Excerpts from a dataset

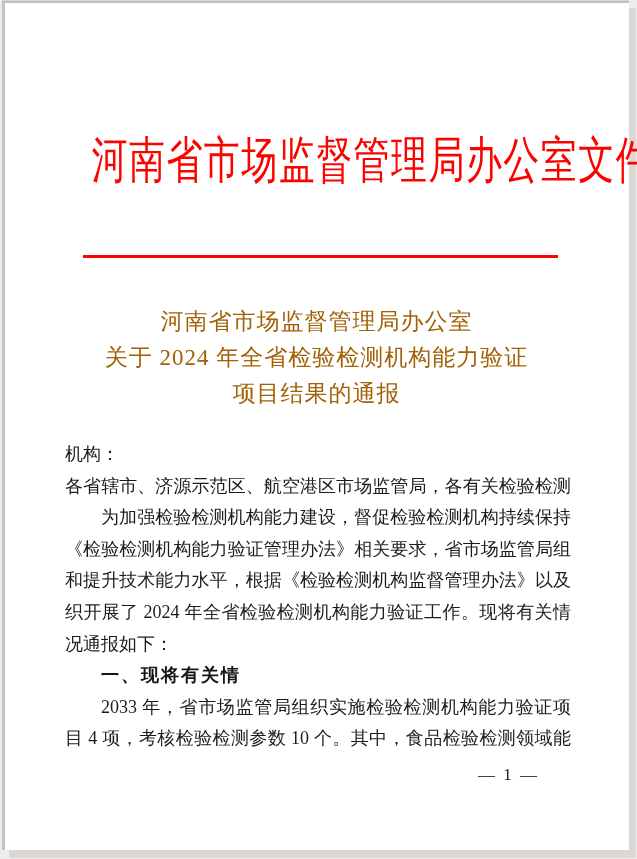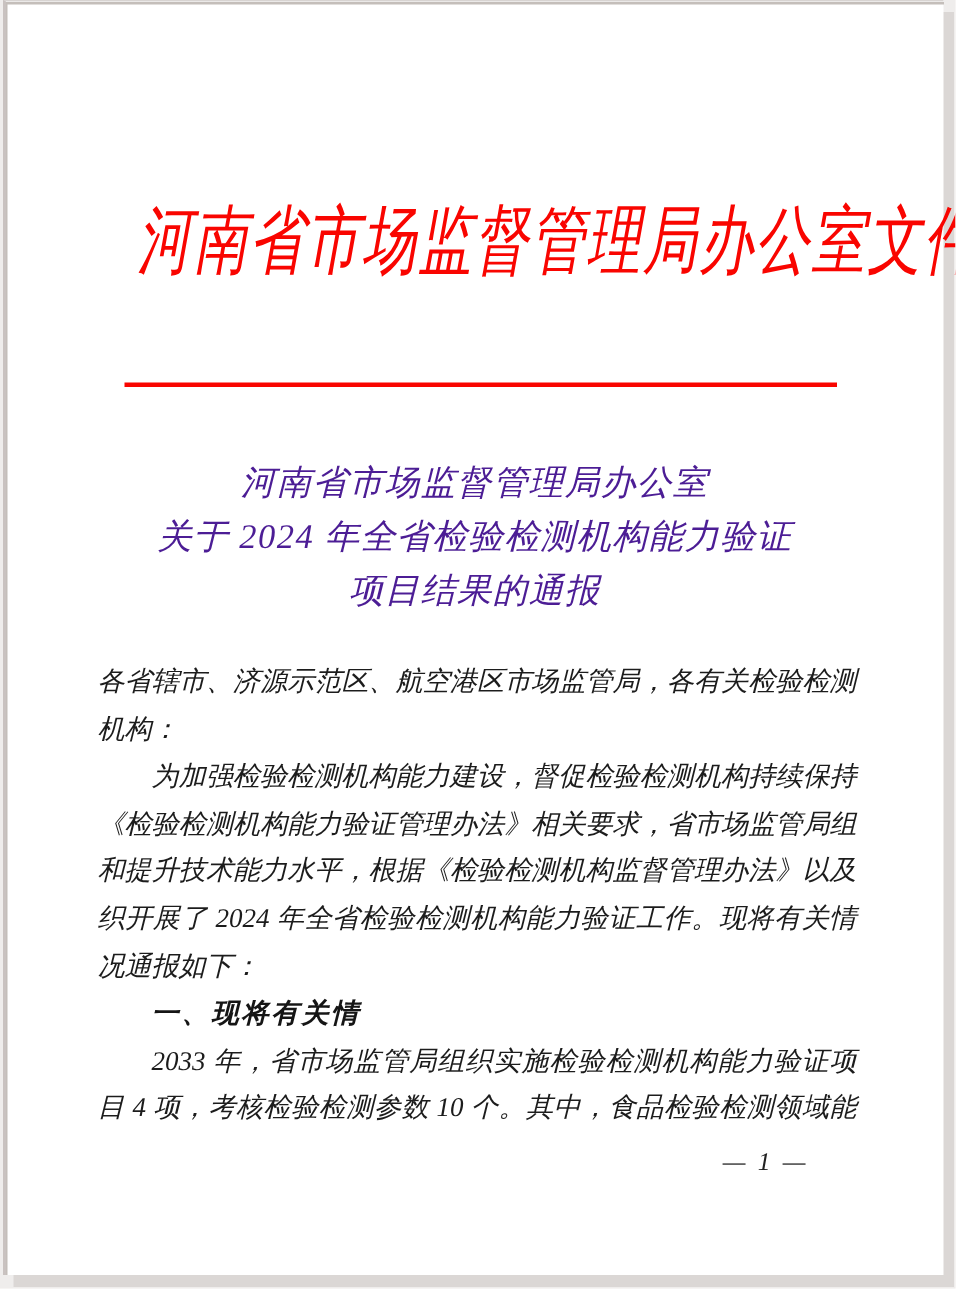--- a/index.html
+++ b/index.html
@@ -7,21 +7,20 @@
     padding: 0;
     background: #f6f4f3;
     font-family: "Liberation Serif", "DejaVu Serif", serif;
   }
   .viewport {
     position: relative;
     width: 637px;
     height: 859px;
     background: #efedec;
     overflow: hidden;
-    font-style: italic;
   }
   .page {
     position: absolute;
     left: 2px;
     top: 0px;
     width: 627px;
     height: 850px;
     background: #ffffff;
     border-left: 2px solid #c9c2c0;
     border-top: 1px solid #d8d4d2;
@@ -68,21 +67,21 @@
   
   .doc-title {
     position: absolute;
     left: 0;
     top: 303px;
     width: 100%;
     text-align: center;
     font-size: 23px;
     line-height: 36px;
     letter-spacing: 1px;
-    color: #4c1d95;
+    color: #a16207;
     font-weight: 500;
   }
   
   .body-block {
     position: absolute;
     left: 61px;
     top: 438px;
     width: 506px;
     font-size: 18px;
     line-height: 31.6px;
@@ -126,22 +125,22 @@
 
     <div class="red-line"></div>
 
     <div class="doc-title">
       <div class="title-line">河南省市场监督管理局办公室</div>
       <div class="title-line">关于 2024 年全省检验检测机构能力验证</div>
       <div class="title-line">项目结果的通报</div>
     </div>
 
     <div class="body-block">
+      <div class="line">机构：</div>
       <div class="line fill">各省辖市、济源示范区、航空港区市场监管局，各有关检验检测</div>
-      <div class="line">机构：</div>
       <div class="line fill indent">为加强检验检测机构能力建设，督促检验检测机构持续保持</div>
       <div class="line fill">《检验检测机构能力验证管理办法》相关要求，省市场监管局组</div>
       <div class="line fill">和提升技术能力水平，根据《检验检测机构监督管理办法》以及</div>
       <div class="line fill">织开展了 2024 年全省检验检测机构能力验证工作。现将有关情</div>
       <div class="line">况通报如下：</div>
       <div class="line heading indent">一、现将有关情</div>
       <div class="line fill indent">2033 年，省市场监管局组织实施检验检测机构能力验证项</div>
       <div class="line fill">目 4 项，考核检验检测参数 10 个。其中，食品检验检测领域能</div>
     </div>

YOUR GOAL: Your task is to transcribe all of the records precisely, with no images included.

EXERCISE RESULT:
--- a/index.html
+++ b/index.html
@@ -7,21 +7,20 @@
     padding: 0;
     background: #f6f4f3;
     font-family: "Liberation Serif", "DejaVu Serif", serif;
   }
   .viewport {
     position: relative;
     width: 637px;
     height: 859px;
     background: #efedec;
     overflow: hidden;
-    font-style: italic;
   }
   .page {
     position: absolute;
     left: 2px;
     top: 0px;
     width: 627px;
     height: 850px;
     background: #ffffff;
     border-left: 2px solid #c9c2c0;
     border-top: 1px solid #d8d4d2;
@@ -68,21 +67,21 @@
   
   .doc-title {
     position: absolute;
     left: 0;
     top: 303px;
     width: 100%;
     text-align: center;
     font-size: 23px;
     line-height: 36px;
     letter-spacing: 1px;
-    color: #4c1d95;
+    color: #a16207;
     font-weight: 500;
   }
   
   .body-block {
     position: absolute;
     left: 61px;
     top: 438px;
     width: 506px;
     font-size: 18px;
     line-height: 31.6px;
@@ -126,22 +125,22 @@
 
     <div class="red-line"></div>
 
     <div class="doc-title">
       <div class="title-line">河南省市场监督管理局办公室</div>
       <div class="title-line">关于 2024 年全省检验检测机构能力验证</div>
       <div class="title-line">项目结果的通报</div>
     </div>
 
     <div class="body-block">
+      <div class="line">机构：</div>
       <div class="line fill">各省辖市、济源示范区、航空港区市场监管局，各有关检验检测</div>
-      <div class="line">机构：</div>
       <div class="line fill indent">为加强检验检测机构能力建设，督促检验检测机构持续保持</div>
       <div class="line fill">《检验检测机构能力验证管理办法》相关要求，省市场监管局组</div>
       <div class="line fill">和提升技术能力水平，根据《检验检测机构监督管理办法》以及</div>
       <div class="line fill">织开展了 2024 年全省检验检测机构能力验证工作。现将有关情</div>
       <div class="line">况通报如下：</div>
       <div class="line heading indent">一、现将有关情</div>
       <div class="line fill indent">2033 年，省市场监管局组织实施检验检测机构能力验证项</div>
       <div class="line fill">目 4 项，考核检验检测参数 10 个。其中，食品检验检测领域能</div>
     </div>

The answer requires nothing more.